= Beginning of Section =

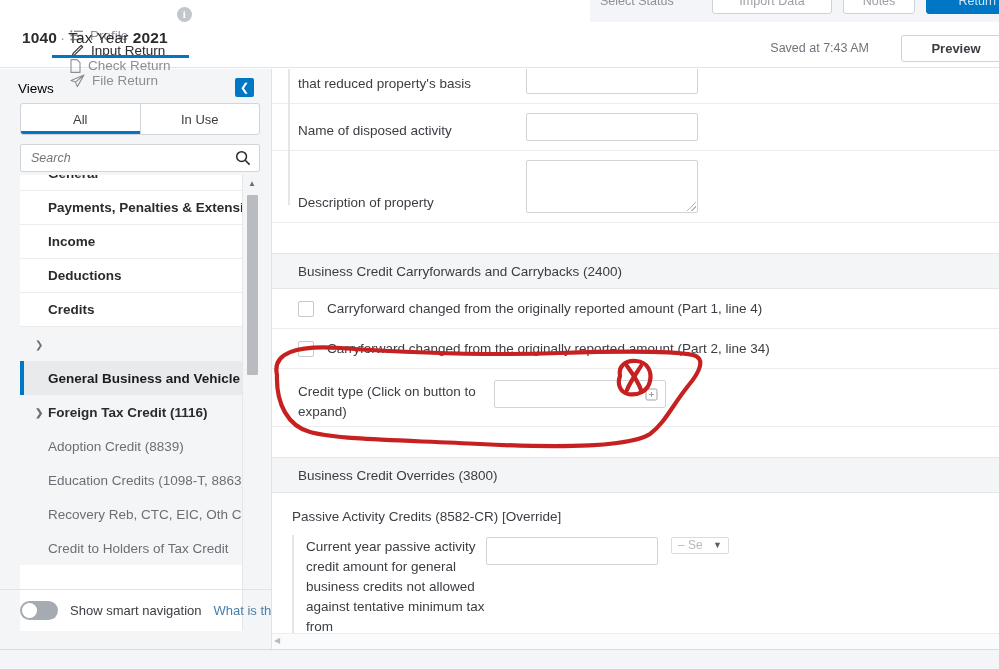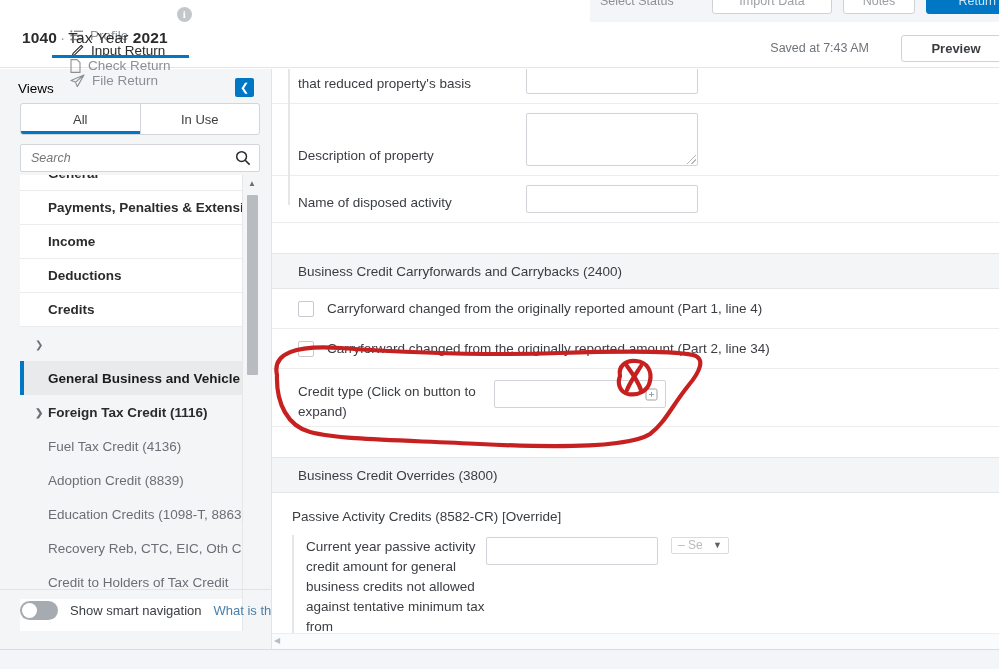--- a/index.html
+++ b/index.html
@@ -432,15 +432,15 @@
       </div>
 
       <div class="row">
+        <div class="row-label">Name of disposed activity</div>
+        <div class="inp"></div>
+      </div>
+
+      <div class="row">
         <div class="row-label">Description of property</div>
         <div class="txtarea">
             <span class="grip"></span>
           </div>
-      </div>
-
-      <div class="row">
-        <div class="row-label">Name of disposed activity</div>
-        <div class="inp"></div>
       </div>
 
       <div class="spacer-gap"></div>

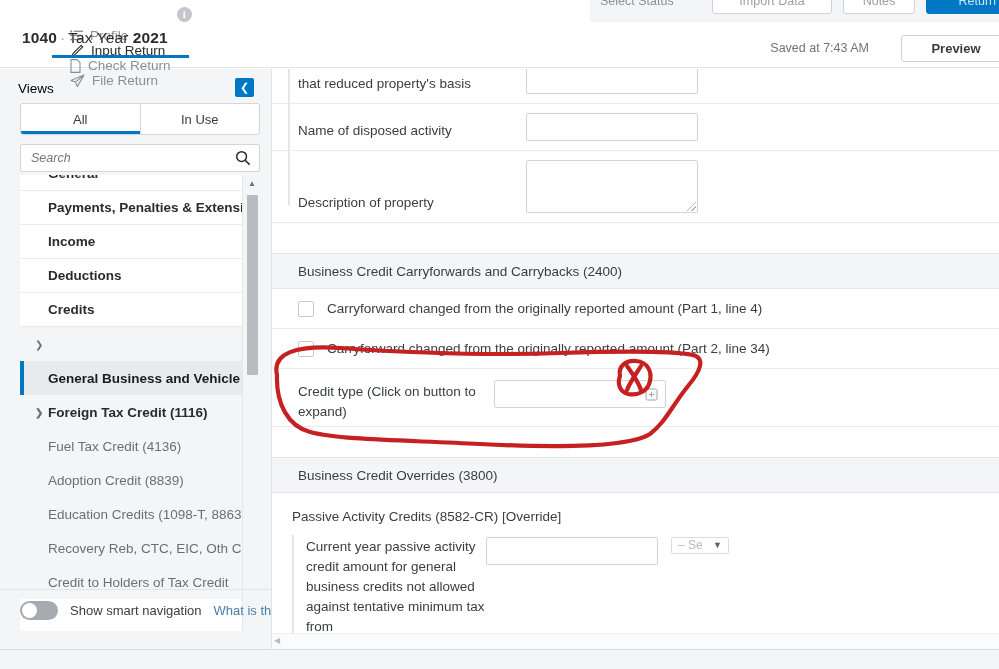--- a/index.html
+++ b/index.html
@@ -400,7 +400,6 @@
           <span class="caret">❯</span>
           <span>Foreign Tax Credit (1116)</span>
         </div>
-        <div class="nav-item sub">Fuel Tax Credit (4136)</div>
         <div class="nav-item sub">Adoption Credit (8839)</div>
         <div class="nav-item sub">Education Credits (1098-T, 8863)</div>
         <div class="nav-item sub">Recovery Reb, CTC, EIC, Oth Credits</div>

= End of Section =
= Beginning of Section =

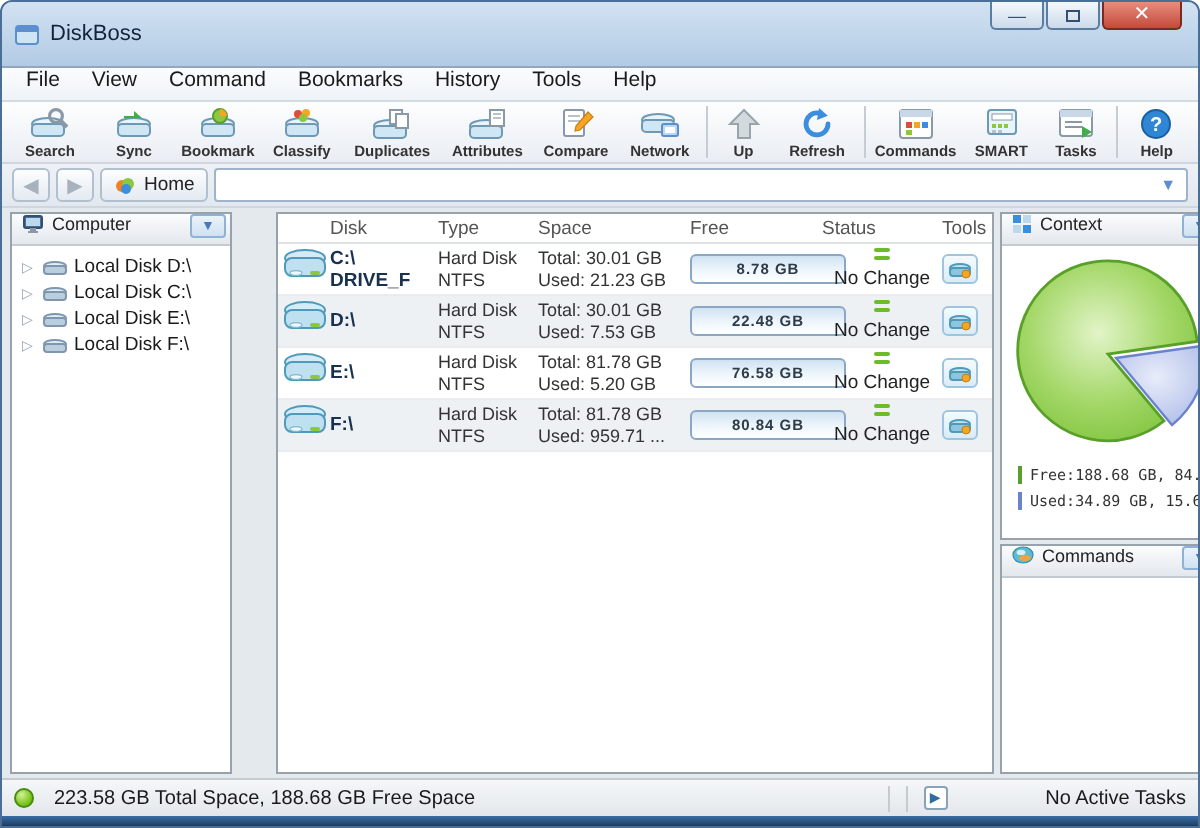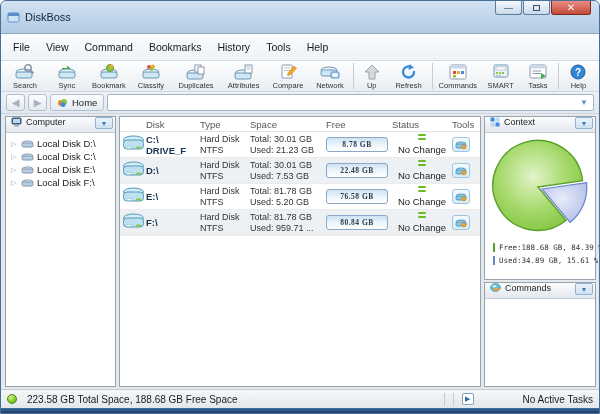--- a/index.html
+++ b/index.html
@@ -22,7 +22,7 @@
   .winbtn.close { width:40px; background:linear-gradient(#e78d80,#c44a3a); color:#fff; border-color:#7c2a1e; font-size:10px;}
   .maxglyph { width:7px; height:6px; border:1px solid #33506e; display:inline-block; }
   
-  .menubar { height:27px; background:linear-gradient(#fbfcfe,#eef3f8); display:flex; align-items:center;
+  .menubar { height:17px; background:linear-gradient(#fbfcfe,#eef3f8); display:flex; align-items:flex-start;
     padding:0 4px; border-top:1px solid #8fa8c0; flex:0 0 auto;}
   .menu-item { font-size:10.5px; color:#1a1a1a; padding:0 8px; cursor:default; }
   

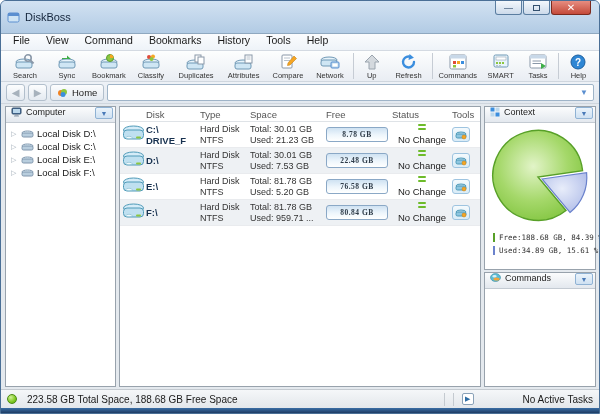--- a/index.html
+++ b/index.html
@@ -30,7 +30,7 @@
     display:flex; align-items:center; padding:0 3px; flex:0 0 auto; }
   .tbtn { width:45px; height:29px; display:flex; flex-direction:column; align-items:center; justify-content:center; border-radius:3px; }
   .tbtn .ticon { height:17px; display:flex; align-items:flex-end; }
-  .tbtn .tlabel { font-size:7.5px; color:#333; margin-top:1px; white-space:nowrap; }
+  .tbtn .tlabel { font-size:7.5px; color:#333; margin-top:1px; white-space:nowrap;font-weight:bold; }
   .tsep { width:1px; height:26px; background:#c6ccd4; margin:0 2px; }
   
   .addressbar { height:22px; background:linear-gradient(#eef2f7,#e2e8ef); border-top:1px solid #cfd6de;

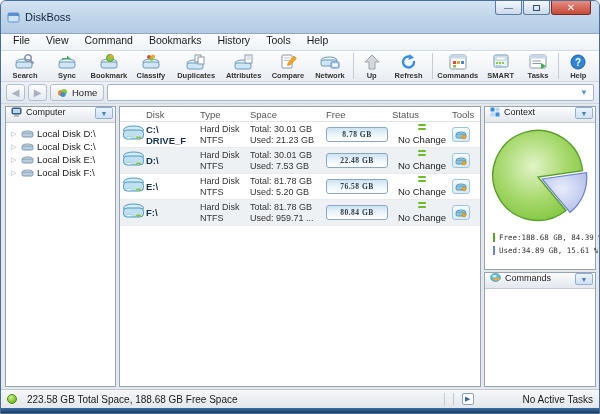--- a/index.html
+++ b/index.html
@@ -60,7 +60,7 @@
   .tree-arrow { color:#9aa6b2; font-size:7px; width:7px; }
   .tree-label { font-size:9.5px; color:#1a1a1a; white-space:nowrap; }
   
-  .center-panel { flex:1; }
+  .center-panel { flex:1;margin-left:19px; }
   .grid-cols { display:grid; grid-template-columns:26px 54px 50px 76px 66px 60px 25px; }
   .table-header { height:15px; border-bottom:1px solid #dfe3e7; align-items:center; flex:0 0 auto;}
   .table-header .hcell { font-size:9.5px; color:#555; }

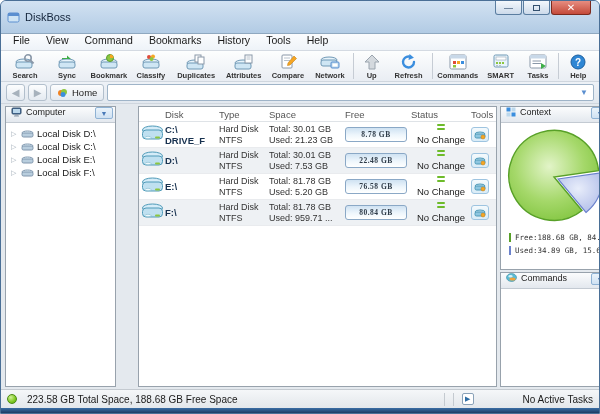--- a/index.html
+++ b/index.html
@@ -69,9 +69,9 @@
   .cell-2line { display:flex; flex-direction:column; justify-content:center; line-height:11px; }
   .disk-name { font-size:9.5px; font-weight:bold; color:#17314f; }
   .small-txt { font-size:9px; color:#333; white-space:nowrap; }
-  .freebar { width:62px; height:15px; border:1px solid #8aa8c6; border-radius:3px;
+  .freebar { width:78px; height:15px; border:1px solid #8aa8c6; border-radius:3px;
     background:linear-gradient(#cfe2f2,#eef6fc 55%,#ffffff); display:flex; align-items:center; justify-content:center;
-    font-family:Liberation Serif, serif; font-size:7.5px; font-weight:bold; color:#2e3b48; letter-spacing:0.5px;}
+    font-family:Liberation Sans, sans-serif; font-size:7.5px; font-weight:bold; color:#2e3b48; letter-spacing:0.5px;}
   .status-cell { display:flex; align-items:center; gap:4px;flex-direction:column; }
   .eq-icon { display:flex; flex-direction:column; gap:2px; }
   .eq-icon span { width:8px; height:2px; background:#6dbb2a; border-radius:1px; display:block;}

= End of Section =
= Beginning of Section =

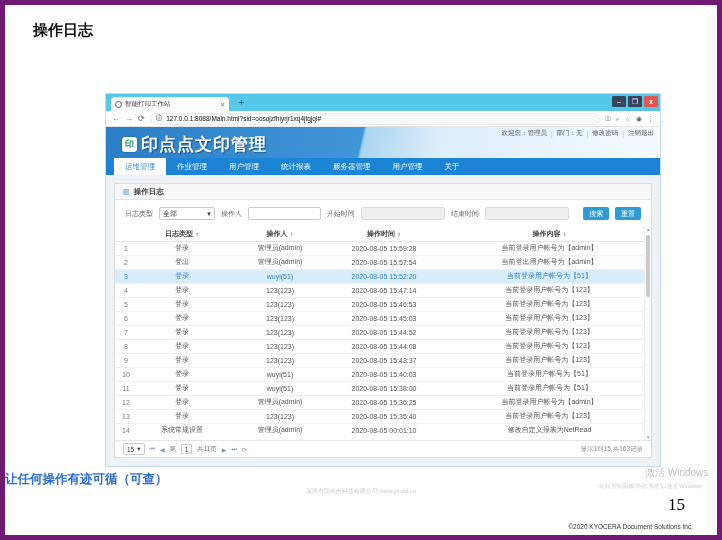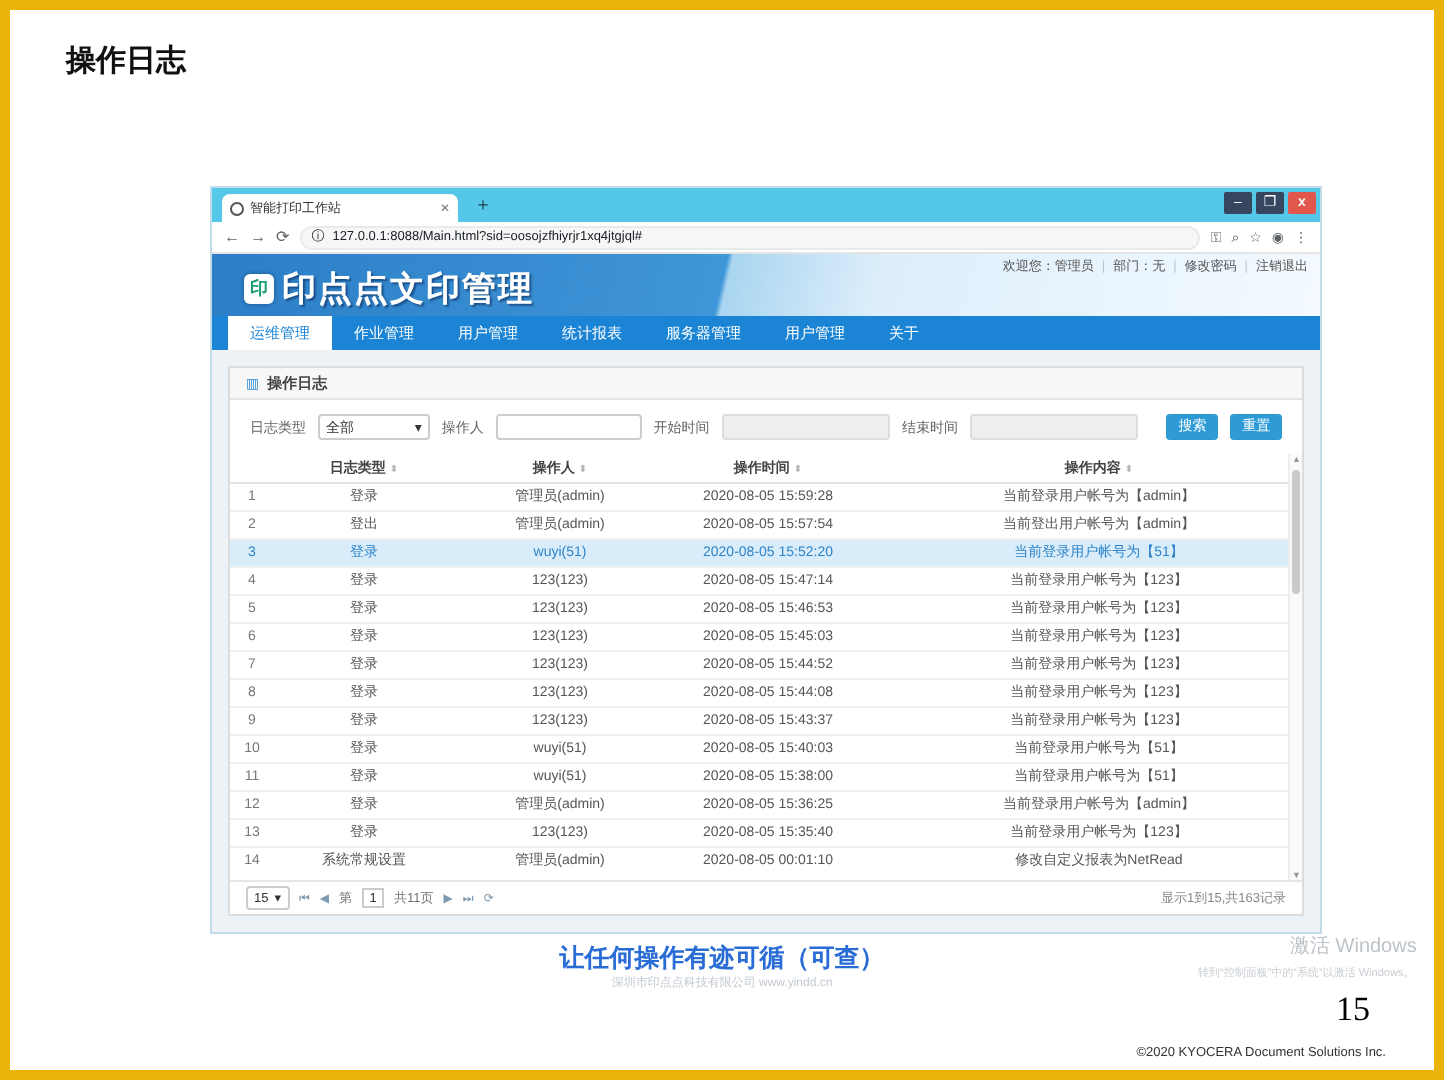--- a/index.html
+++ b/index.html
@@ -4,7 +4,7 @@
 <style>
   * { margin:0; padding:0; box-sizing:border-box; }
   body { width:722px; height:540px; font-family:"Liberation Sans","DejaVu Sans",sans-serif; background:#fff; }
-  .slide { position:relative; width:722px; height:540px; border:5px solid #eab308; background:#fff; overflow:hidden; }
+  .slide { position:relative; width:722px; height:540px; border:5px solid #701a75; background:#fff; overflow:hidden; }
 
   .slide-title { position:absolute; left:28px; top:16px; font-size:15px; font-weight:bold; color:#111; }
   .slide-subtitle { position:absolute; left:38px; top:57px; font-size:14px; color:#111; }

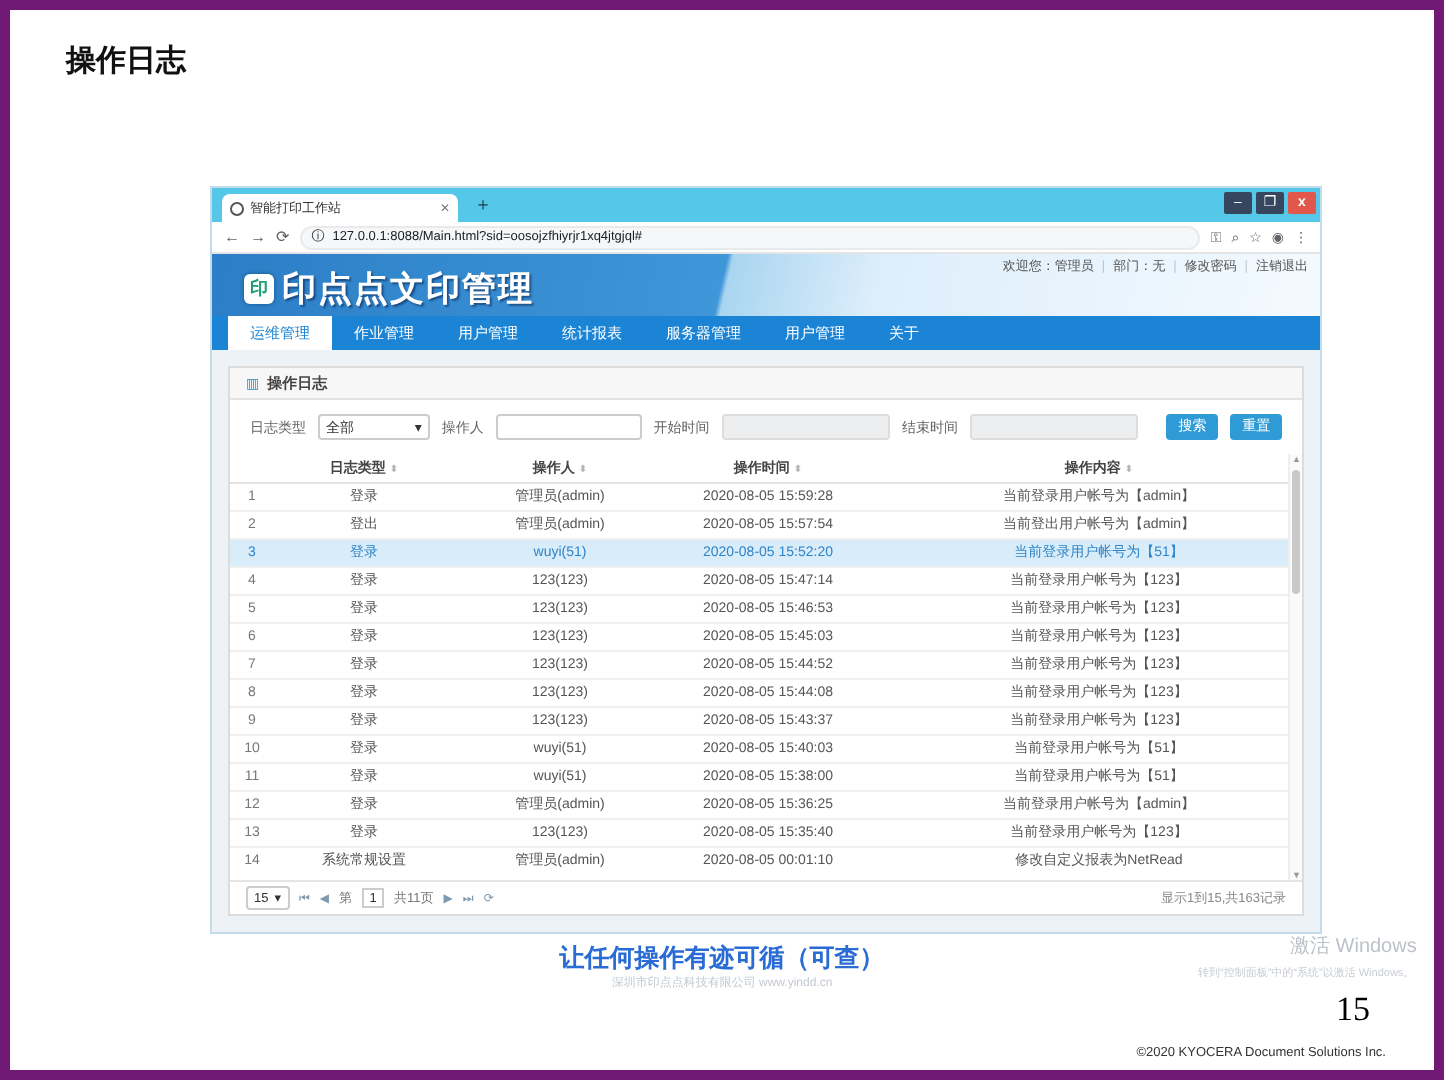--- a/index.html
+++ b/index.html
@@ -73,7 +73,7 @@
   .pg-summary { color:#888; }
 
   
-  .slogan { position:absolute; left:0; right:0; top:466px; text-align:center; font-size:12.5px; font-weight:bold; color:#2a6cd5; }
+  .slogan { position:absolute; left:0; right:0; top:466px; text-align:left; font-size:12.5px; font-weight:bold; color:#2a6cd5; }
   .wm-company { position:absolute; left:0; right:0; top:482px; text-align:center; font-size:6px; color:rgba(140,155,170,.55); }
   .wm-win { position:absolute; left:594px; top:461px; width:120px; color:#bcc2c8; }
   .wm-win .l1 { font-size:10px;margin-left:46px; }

= End of Section =

● **WHAT THE EXERCISE ASKS**:
Lines holding "disposed" in the material above are to be reported.

● **PROBLEM SOLUTION**:
+        <div class="row-label">Name of disposed activity</div>
-        <div class="row-label">Name of disposed activity</div>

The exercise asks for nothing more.